There was a grunt from beyond the gate, and the axe head disappeared.
‘H-he’s hacking through the gate,’ Shal’ek stammered.
‘Archers,’ Zelja commanded. There was a clatter above as the guards nocked arrows to their bows.
‘I wouldn’t do that, manlings,’ bellowed the voice from beyond the gate. There was another shuddering impact, and the axe head reappeared amidst a hail of splinters. ‘I’d far rather be cutting heads instead of timber right now. Give me an excuse.’

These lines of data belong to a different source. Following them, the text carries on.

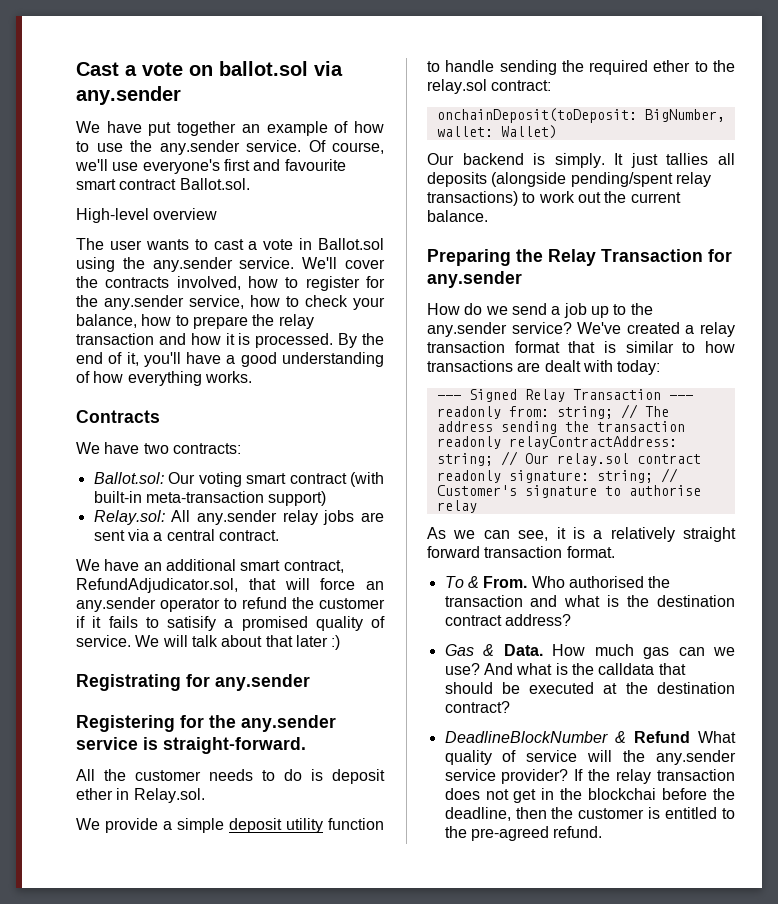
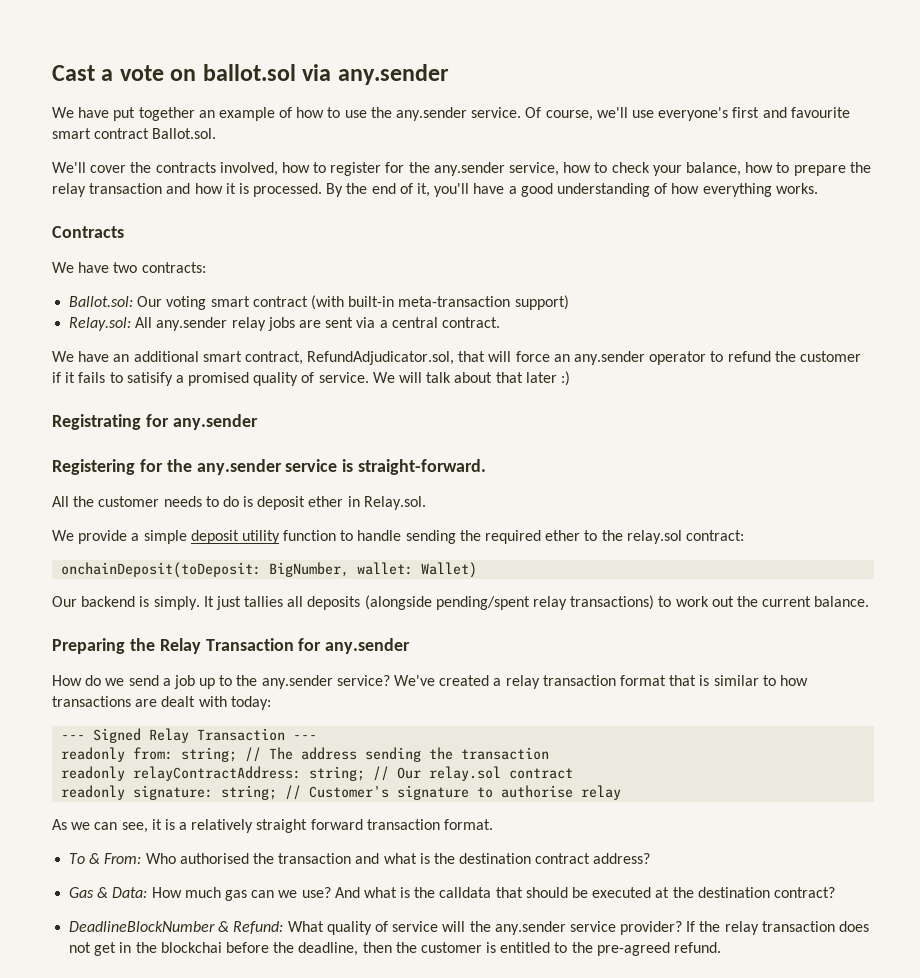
[76,208,218,223] [76,238,384,250] [76,257,295,272] High-level overview // The user wants to cast a vote in Ballot.sol using the any.sender service. -> (217, 133) none
[483,576,528,588] From. -> [104,853,142,864] From:
[503,644,543,656] Data. -> [112,887,148,898] Data:
[633,731,690,743] Refund -> [233,921,284,934] Refund:

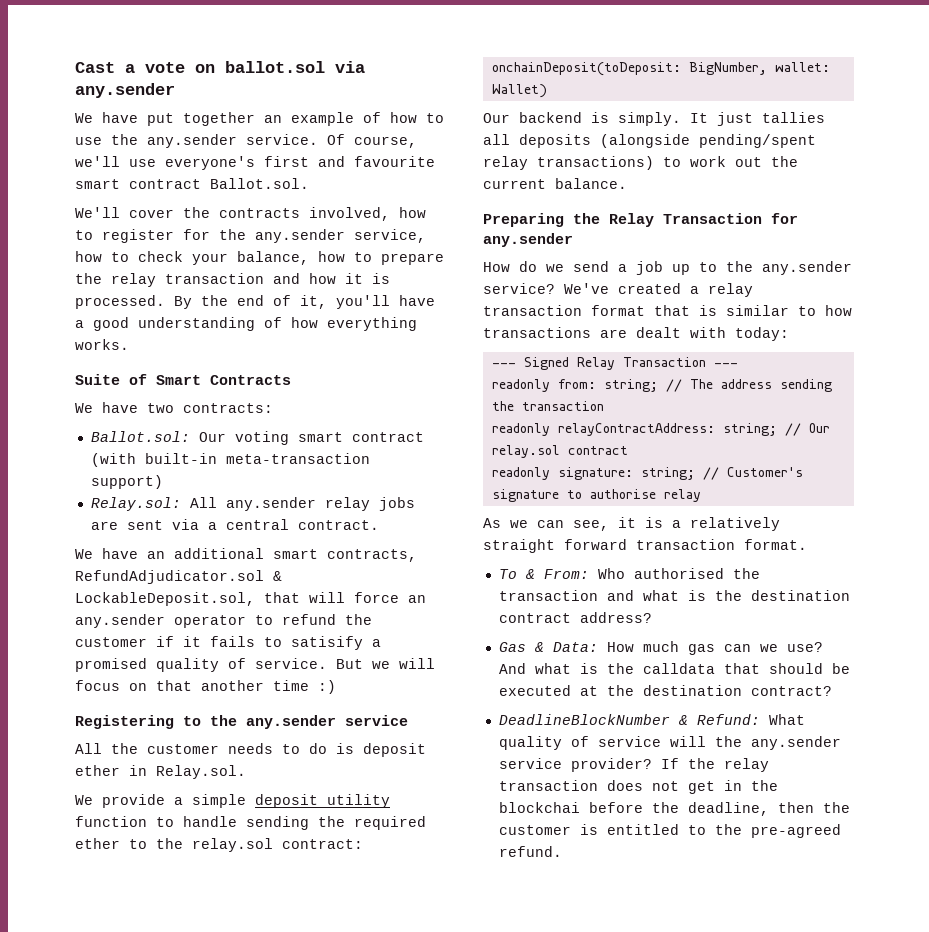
(818, 188) none -> [75,374,201,385] Suite of Smart
[244,351,455,365] contract, RefundAdjudicator.sol, -> [327,549,417,562] [75,570,282,584] [75,592,255,606] contracts, RefundAdjudicator.sol & LockableDeposit.sol,
[372,371,570,386] [52,414,258,430] We will talk about that later :) // Registrating for any.sender -> [336,658,435,669] [75,680,336,694] But we will focus on that another time :)
[139,459,487,475] for the any.sender service is straight-forward. -> [183,715,408,729] to the any.sender service

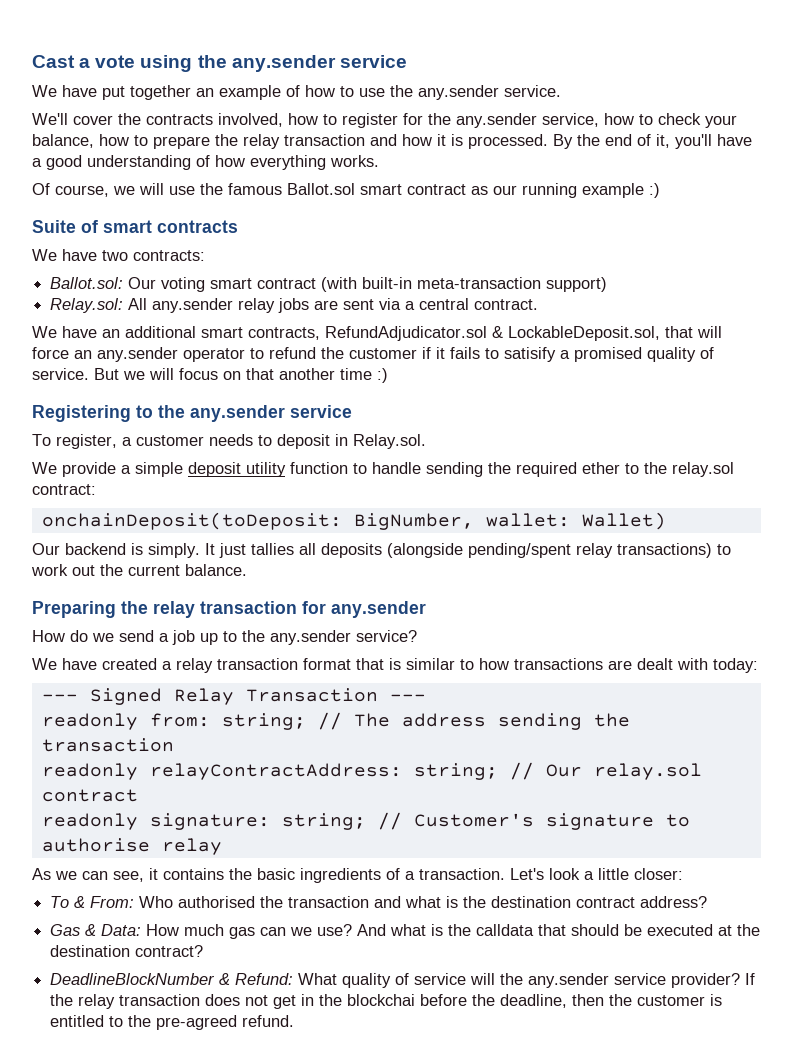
[195,61,365,73] [75,83,175,98] on ballot.sol via any.sender -> [140,55,407,72] using the any.sender service
[327,134,417,148] [75,156,435,170] [75,178,309,189] Of course, we'll use everyone's first and favourite smart contract Ballot.sol. -> (561, 91) none
(129, 344) none -> [32,183,660,198] // Of course, we will use the famous Ballot.sol smart contract as our running example :)
[156,375,291,385] Smart Contracts -> [103,220,238,233] smart contracts
[75,743,426,757] [75,765,120,776] All the customer needs to do is deposit ether -> [32,434,330,449] To register, a customer needs to deposit
[609,213,762,227] Relay Transaction -> [153,601,297,618] relay transaction
[564,283,609,294] We've -> [32,658,97,670] // We have
[645,517,780,531] [483,539,807,553] is a relatively straight forward transaction format. -> [163,868,683,883] contains the basic ingredients of a transaction. Let's look a little closer:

Zelja’s guards looked to her, and she looked to Shal’ek. The high priest tried to find an answer to the duardin’s threat, but his eyes were fixated on the axe as it reappeared for a third time, hacking through just above the gate’s locking bar. Another below – delivered with a strength and force that seemed wholly unnatural – would surely break the gates wide open.
‘The aelf with you,’ declared a voice beside Shal’ek, startling him. Weiss had appeared, clad only in a night shift, his podgy face pale from lack of sleep. ‘What is her name?’
The axe blows paused. There was a hint of a growled discussion from beyond the gate. The voice called back.
‘Some damned stupid aelf name. Witchblade.’
‘And you,’ called Weiss. ‘You must be Gotrek Gurnisson.’
‘Have I found the only manling in this cursed world with an ounce of sense?’ the voice demanded.
‘It seems like it,’ Weiss said, and then, speaking to Zelja, he ordered, ‘Open the gate, and be quick about it.’
‘Are you mad?’ Shal’ek hissed. ‘That duardin is clearly insane. He will slaughter all of us.’
‘The aelf is a valued member of the Order of the Azyr,’ Weiss said curtly. ‘And the duardin, Gotrek… He is something else altogether. Something beyond anything we can comprehend.’
Shal’ek’s protestations were stilled by the opening of the scarred gate. A duardin strode in without hesitating. Weiss was right – he was unlike one Shal’ek had ever seen before. His scarred, tattooed skin bore only a single rune, crafted in the baleful image of the duardin god, and his huge rune-etched axe was wreathed in fire. The glare from his one remaining eye burned white-hot.
Shal’ek had spent his life in observance towards the gods. He had never anticipated standing before one. He whimpered.
‘Well don’t just stand there,’ the duardin bellowed, making even Zelja cringe visibly. ‘I’ve known better welcomes in the corpse-castles of Sylvania! The damned aelf wouldn’t stop talking about you – the least you can do is help her!’
The duardin gestured behind him, at the two figures limping through the gate in his wake. One was a raggedy human, a desert pack driver by the cap he wore. The other, supported awkwardly by the boy, was a pallid aelf in purple silks and dark leather. She was unconscious, but as they crossed into the temple she convulsed against the boy’s grip and was sick. There was blood in the vomit.
‘You men,’ Weiss barked at a gaggle of Shal’ek’s priests, who had come from their sleeping dorms to stare. ‘Take the aelf to the infirmary. And someone go and awaken Draz.’
Arch-Chirurgeon Abul Draz was woken by the temple’s chief leecher. He came to with a gasp, grasping the man’s smock.